Activity
Scan the data for "Caller" and copy each matching line.

*** Opening of Dataset records ***

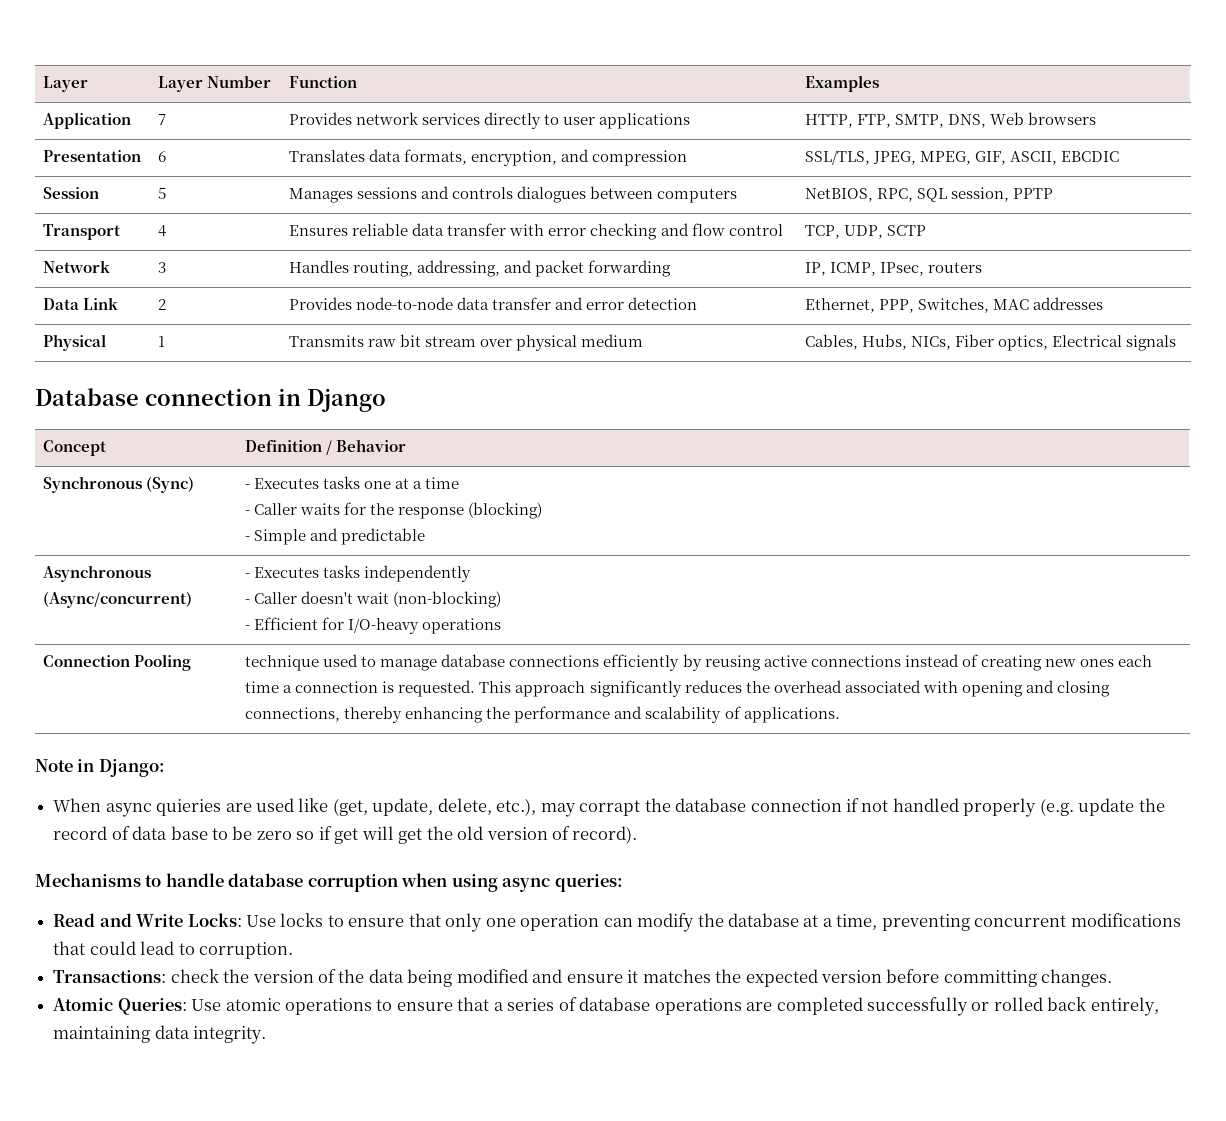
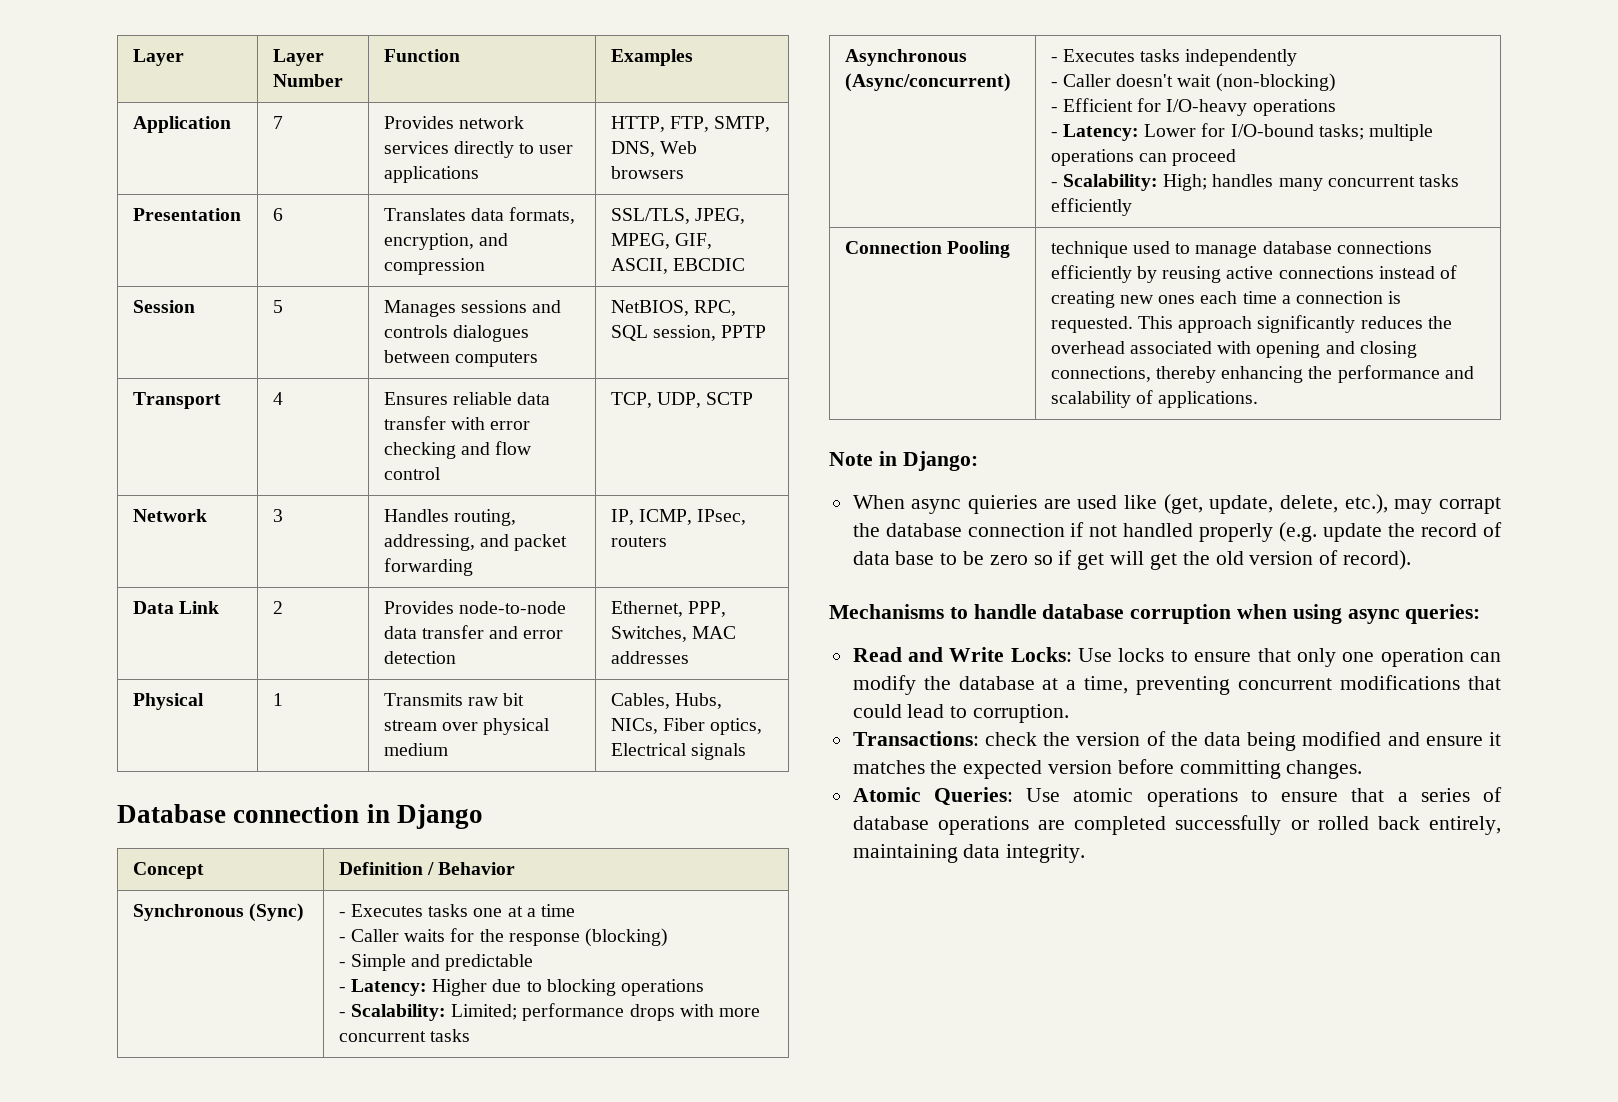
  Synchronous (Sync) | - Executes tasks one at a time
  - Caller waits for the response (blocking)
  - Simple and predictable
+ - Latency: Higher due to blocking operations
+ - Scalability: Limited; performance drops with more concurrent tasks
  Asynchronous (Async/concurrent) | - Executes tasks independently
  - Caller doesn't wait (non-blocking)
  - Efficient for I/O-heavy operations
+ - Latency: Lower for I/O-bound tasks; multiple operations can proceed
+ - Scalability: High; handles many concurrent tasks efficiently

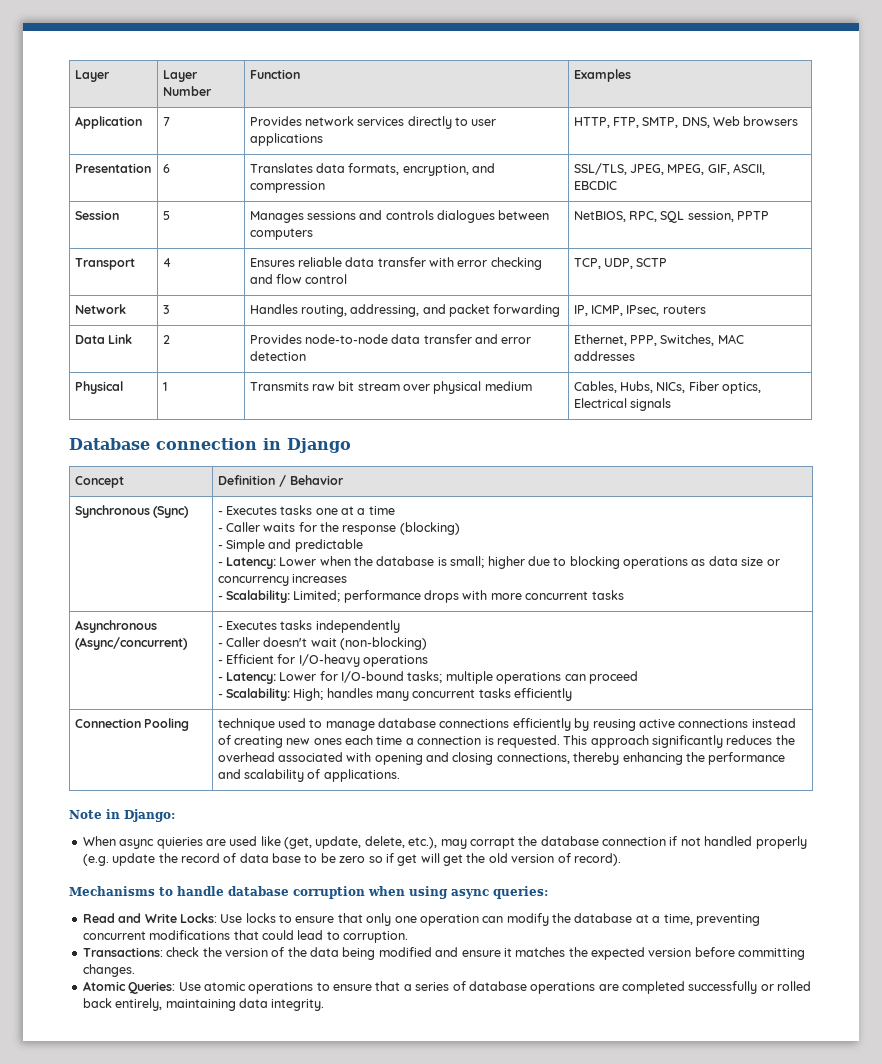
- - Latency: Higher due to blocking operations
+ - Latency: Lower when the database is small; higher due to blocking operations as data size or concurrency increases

*** Close of Dataset records ***
*** Opening of Dataset records ***

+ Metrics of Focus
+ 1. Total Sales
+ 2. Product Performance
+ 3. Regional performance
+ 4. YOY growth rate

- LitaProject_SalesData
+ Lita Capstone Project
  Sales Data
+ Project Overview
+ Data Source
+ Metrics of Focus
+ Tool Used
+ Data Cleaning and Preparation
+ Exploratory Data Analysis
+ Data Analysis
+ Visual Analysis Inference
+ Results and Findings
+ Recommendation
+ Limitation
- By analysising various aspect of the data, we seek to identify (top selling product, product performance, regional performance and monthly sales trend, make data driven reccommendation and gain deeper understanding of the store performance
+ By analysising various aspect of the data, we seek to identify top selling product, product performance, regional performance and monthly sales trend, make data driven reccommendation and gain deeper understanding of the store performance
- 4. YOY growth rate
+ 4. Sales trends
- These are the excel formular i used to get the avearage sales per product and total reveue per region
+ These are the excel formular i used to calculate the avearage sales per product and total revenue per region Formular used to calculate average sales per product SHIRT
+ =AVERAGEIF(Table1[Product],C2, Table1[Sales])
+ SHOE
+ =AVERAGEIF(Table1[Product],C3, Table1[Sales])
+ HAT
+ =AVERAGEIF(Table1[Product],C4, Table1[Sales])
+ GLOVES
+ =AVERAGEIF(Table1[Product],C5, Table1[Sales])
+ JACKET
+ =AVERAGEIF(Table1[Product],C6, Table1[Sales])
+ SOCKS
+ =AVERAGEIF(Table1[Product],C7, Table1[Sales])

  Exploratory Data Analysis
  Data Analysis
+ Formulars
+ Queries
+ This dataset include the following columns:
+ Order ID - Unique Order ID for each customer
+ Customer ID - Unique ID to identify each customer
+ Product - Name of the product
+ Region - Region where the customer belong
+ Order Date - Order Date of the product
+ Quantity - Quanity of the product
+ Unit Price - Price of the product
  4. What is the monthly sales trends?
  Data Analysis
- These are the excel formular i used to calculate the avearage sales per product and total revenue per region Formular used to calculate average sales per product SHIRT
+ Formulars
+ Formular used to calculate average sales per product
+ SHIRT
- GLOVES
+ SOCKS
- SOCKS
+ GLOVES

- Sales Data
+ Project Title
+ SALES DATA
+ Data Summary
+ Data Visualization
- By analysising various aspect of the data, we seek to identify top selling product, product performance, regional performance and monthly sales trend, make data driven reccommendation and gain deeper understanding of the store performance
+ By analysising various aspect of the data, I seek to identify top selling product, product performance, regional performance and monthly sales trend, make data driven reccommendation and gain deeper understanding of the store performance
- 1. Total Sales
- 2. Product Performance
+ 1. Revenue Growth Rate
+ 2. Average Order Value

*** Close of Dataset records ***

Output for this exercise
  - Caller waits for the response (blocking)
  - Caller doesn't wait (non-blocking)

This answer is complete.